Sexfilme von Pink Eiga bekommt man selbst in Japan nur selten zu Gesicht

Aus einem streng westlichen Blickwinkel könnte man daher sagen: Das ist Unsinn, der begeistert. Man könnte aber auch sagen, dass der unterstellte Unsinn mitunter nervt. Was man allerdings nur selten sagen kann, ist, dass man die meisten asiatischen Filmplots tief im Innersten versteht. Wer weiß schon, warum weiß besockte Schulmädchen in japanischen Filmen ständig glasigen Blickes ins Nichts starren, als wollten sie sagen, da, wo ich hinschau, ist die Hoffnung? Warum sich erwachsene Frauen in Hongkong-Filmen grundsätzlich so benehmen, als seien sie erst zwölf? Warum der alternde Herzensbrecher Andrew Lau offenbar in jeder zweiten Hongkong-Produktion die Hauptrolle spielen muss?

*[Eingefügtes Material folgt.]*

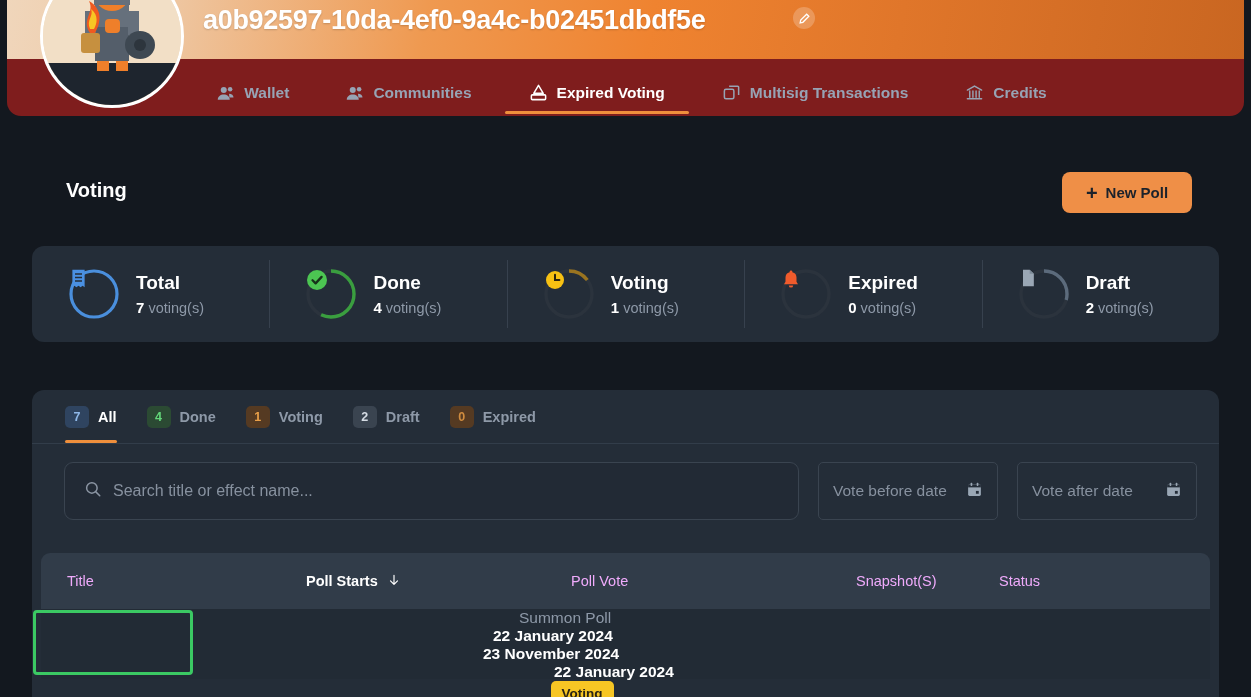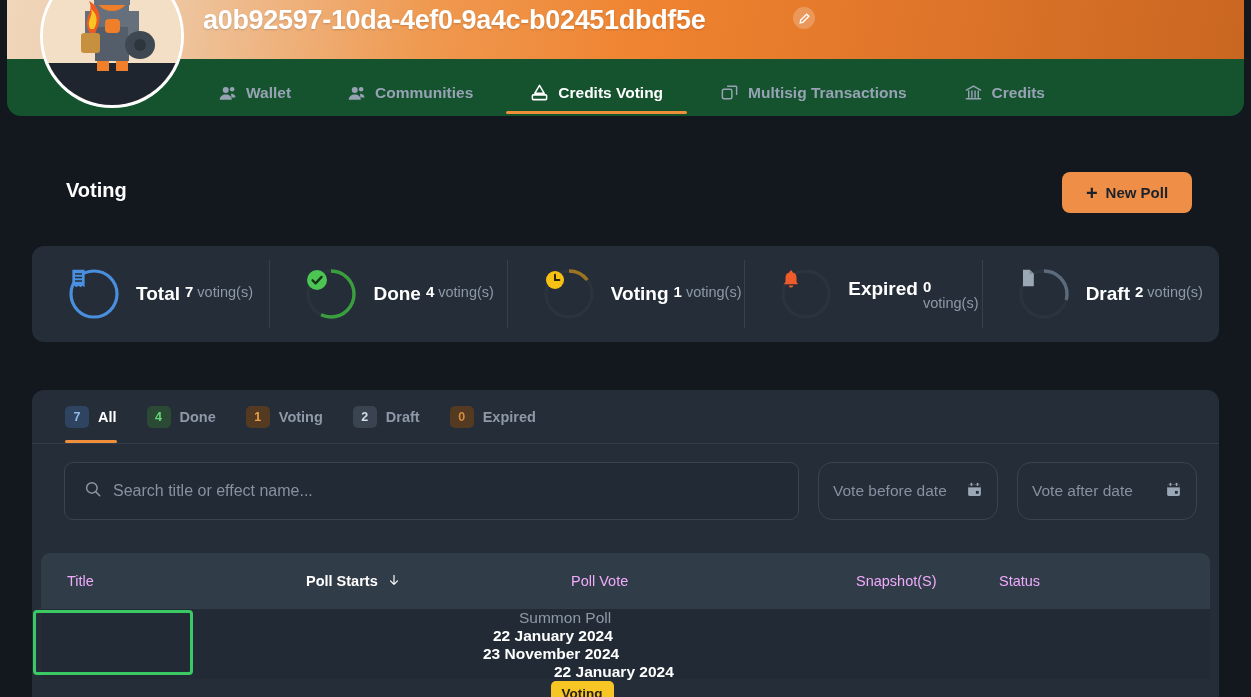--- a/index.html
+++ b/index.html
@@ -7,21 +7,21 @@
     width: 1251px; height: 697px;
     background: #13181f;
     font-family: "Liberation Sans", sans-serif;
     overflow: hidden;
   }
   .app { position: relative; width: 1251px; height: 697px; background: #13181f; }
 
   
   .banner-wrap {
     position: absolute; left: 7px; top: 0; width: 1237px; height: 116px;
-    border-radius: 0 0 14px 14px; overflow: hidden; background: #14532d;
+    border-radius: 0 0 14px 14px; overflow: hidden; background: #7f1d1d;
   }
   .banner {
     position: absolute; left: 0; top: 0; width: 1237px; height: 59px;
     background: linear-gradient(100deg, #f0d6bb 0%, #eec9a6 12%, #ef9950 34%,
                                 #ef8330 52%, #e0762a 72%, #c96621 100%);
   }
   .banner-title {
     position: absolute; left: 196px; top: 0px; height: 40px; line-height: 40px;
     font-size: 27px; font-weight: bold; color: #ffffff;
     letter-spacing: -0.3px; white-space: nowrap;
@@ -87,21 +87,21 @@
   .stat + .stat::before {
     content: ""; position: absolute; left: 0; top: 0; bottom: 0;
     width: 1px; background: #37414e;
   }
   .stat-ring { position: relative; width: 52px; height: 52px; flex: none; }
   .stat-ring svg { position: absolute; left: 0; top: 0; }
   .stat-ico {
     position: absolute; left: 0; top: 0; width: 52px; height: 52px;
     display: flex; align-items: center; justify-content: center;
   }
-  .stat-txt { display: flex; flex-direction: row; gap: 5px; }
+  .stat-txt { display: flex; flex-direction: column; gap: 5px; }
   .stat-label { font-size: 19px; font-weight: bold; color: #ffffff; }
   .stat-sub { font-size: 14.5px; color: #8e99a8; }
   .stat-sub b { color: #ffffff; font-size: 15px; }
 
   
   .panel {
     position: absolute; left: 32px; top: 390px; width: 1187px; height: 307px;
     background: #242d38; border-radius: 12px 12px 0 0;
   }
   .tabs {
@@ -138,21 +138,21 @@
     border: 1px solid #3a4450; border-radius: 9px;
     display: flex; align-items: center; gap: 11px; padding: 0 19px;
   }
   .search-box input, .date-box input {
     flex: 1; background: transparent; border: none; outline: none;
     color: #e4e9ef; font-size: 16px; font-family: "Liberation Sans", sans-serif;
   }
   .search-box input::placeholder, .date-box input::placeholder { color: #87919f; }
   .date-box {
     width: 180px; height: 58px; background: transparent;
-    border: 1px solid #3a4450; border-radius: 14px;
+    border: 1px solid #3a4450; border-radius: 5px;
     display: flex; align-items: center; gap: 4px; padding: 0 14px;
   }
   .date-box input { font-size: 15.5px; min-width: 0; }
 
   
   .thead {
     position: absolute; left: 9px; top: 163px; width: 1169px; height: 56px;
     background: #313c49; border-radius: 9px 9px 0 0;
     display: flex; align-items: center;
   }
@@ -257,21 +257,21 @@
         <span>Communities</span>
       </div>
 
       <div class="nav-item active">
         <span>
           <svg width="19" height="19" viewBox="0 0 24 24" fill="none" stroke="#ffffff" stroke-width="1.9" stroke-linejoin="round">
             <path d="M12 3 L18 13 H6 Z"></path>
             <rect x="3" y="15" width="18" height="6" rx="1.2"></rect>
           </svg>
         </span>
-        <span>Credits Voting</span>
+        <span>Expired Voting</span>
       </div>
 
       <div class="nav-item">
         <span>
           <svg width="19" height="19" viewBox="0 0 24 24" fill="none" stroke="#97a3b4" stroke-width="1.9" stroke-linejoin="round">
             <rect x="3" y="8" width="12" height="12" rx="2"></rect>
             <path d="M9 4h11a1 1 0 0 1 1 1v10"></path>
           </svg>
         </span>
         <span>Multisig Transactions</span>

In Udine war Lau wenigstens in vier Filmen zu sehen. Um bei so viel Unverständlichkeiten nicht den Überblick zu verlieren, überzeugte die Programmpolitik durch europaische Ordnung. Der Schwerpunkt Pink Eiga wurde auf die Nachtschiene gesetzt, der andere Schwerpunkt, chinesische Animationsfilme, wurde in den frühen Morgenstunden gezeigt. Sex oder Zeichentrick – man musste sich entscheiden. Zwischendurch lief dann, was Menschen aus China, Japan, Thailand, Südkorea und den Philippinen im letzten Jahr vor die Leinwand zog. Fußballfilme, Horrorfilme, Krimis, Komödien, Dramen, Tanzfilme und Kriegsfilme. Auch wenn das Festival dem gemeinen Arthouse-Spießer dankenswerterweise wenig bot, sah man dennoch beflissene Filmkritiker umherschweifen, die Sätze wie „Eigentlich bin ich wegen der Japaner hier, aber am meisten interessiere ich mich für die Chinesen“ sagten, was subjektiv auch so gewesen sein mag, obwohl objektiv betrachtet natürlich die Südkoreaner die Interessantesten waren, namentlich Jung Woo-sung und Joo Jin-mo, die beiden Hauptdarsteller des blutrünstigen Kriegsepos „Musa“. Jene auch äußerlich recht viel versprechenden Schauspieler, die in ihrer Heimat den Rang von Superstars haben, sah man mitunter einsam im Festspielhaus herumstehen, wie sie aus sicherem Abstand vom Udineser Publikum betrachtet wurden. Von einer Journalistin wurden sie gefragt, ob sie sich eine Hollywood-Karriere vorstellen können. Sie sagten, sie möchten sich zunächst auf Südkorea konzentrieren. Denn das südkoreanische Kino boomt. Das nächste Jahr deshalb davon mehr.